Le chef de l'influente Église catholique des Philippines a appelé dimanche à mettre fin au "gâchis de vies humaines" après une semaine particulièrement violente dans la guerre contre la drogue menée par le président Rodrigo Duterte. Les opérations antidrogue de la police ont fait au moins 76 morts, selon les autorités. Les défenseurs des droits et des parlementaires ont dénoncé "une série meurtrière alarmante".
Une opération d'épuration inspirée de la télé. Les raids font partie d'une campagne baptisée "One Time Big Time", un nom qui semble banaliser la situation et qui fait référence à une séquence éponyme d'une émission télévisée aujourd'hui défunte, regardée par des dizaines de millions de Philippins pauvres. Dans cette séquence, sorte de "Roue de la fortune" à la philippine, les candidats pouvaient gagner d'énormes sommes d'argent.

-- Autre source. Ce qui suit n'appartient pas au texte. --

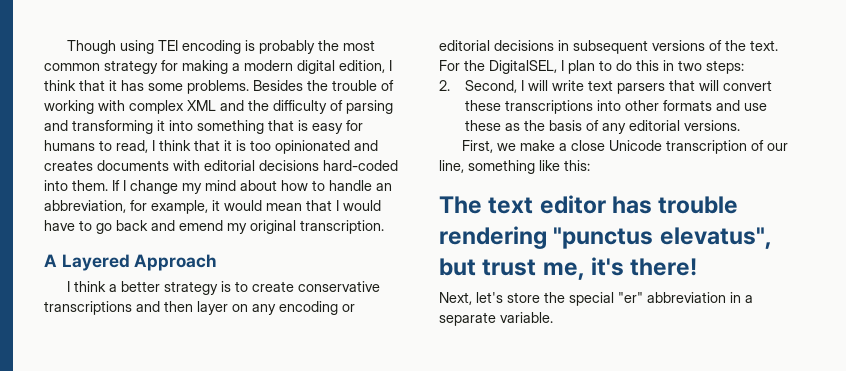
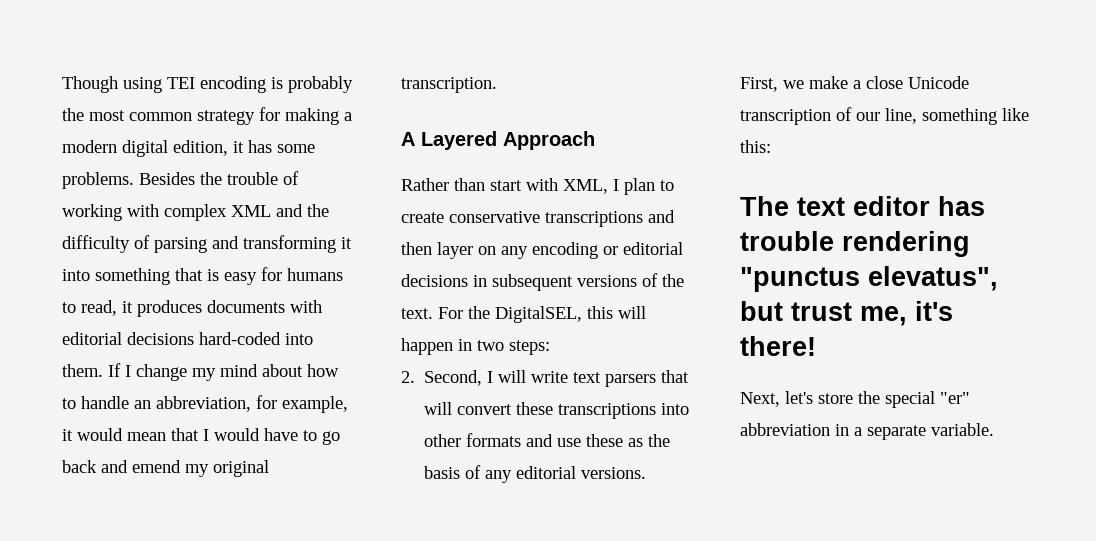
- Though using TEI encoding is probably the most common strategy for making a modern digital edition, I think that it has some problems.
+ Though using TEI encoding is probably the most common strategy for making a modern digital edition, it has some problems.
- Besides the trouble of working with complex XML and the difficulty of parsing and transforming it into something that is easy for humans to read, I think that it is too opinionated and creates documents with editorial decisions hard-coded into them.
+ Besides the trouble of working with complex XML and the difficulty of parsing and transforming it into something that is easy for humans to read, it produces documents with editorial decisions hard-coded into them.
- I think a better strategy is to create conservative transcriptions and then layer on any encoding or editorial decisions in subsequent versions of the text.
+ Rather than start with XML, I plan to create conservative transcriptions and then layer on any encoding or editorial decisions in subsequent versions of the text.
- For the DigitalSEL, I plan to do this in two steps:
+ For the DigitalSEL, this will happen in two steps:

Plus de 3.500 morts. En 14 mois, la police a confirmé avoir abattu plus de 3.500 personnes qualifiées officiellement de "personnalités de la drogue", affirmant agir en état de légitime défense. Des inconnus ont tué au moins 2.000 suspects dans des affaires de drogue. Des milliers d'autres personnes ont été abattues dans des circonstances non élucidées, selon les chiffres de la police. Ces statistiques macabres ont connu un pic soudain cette semaine. Lorsque 32 personnes ont été abattues par les policiers lundi dans une seule province, le président Duterte a demandé à leurs collègues de les imiter. Après cet appel, au moins 44 personnes ont été tuées dans différentes localités, y compris un adolescent de 17 ans jeudi dont la mort a scandalisé le pays.
"Arrêter de gâcher des vies humaines". Le cardinal de Manille Luis Tagle, personnage le plus influent de l'Église catholique de l'archipel, où plus de 80% des habitants sont catholiques, a exprimé dimanche ses inquiétudes face à l'augmentation du nombre de morts. "Nous interpellons les consciences de ceux qui tuent jusqu'aux gens sans défense, en particulier ceux qui recouvrent leur visage de cagoules, pour leur demander d'arrêter de gâcher des vies humaines", a dit le cardinal Tagle dans un communiqué lu dans toutes les églises de la capitale pendant la messe. "Le problème de la drogue illégale ne doit pas être réduit à un problème politique ou criminel. C'est un problème humanitaire qui nous concerne tous".
Rodrigo Duterte avait remporté la présidentielle de 2016 après une campagne sécuritaire outrancière. Il s'était engagé à éradiquer le trafic de drogue dans les six mois au moyen d'une campagne dans laquelle des dizaines de milliers de trafiquants et de toxicomanes présumés seraient abattus. L'Église catholique, l'une des institutions les plus anciennes et les plus puissantes de l'archipel, est l'une des rares voix à s'élever pour dénoncer les meurtres alors que les sondages montrent que le président jouit d'une très forte popularité.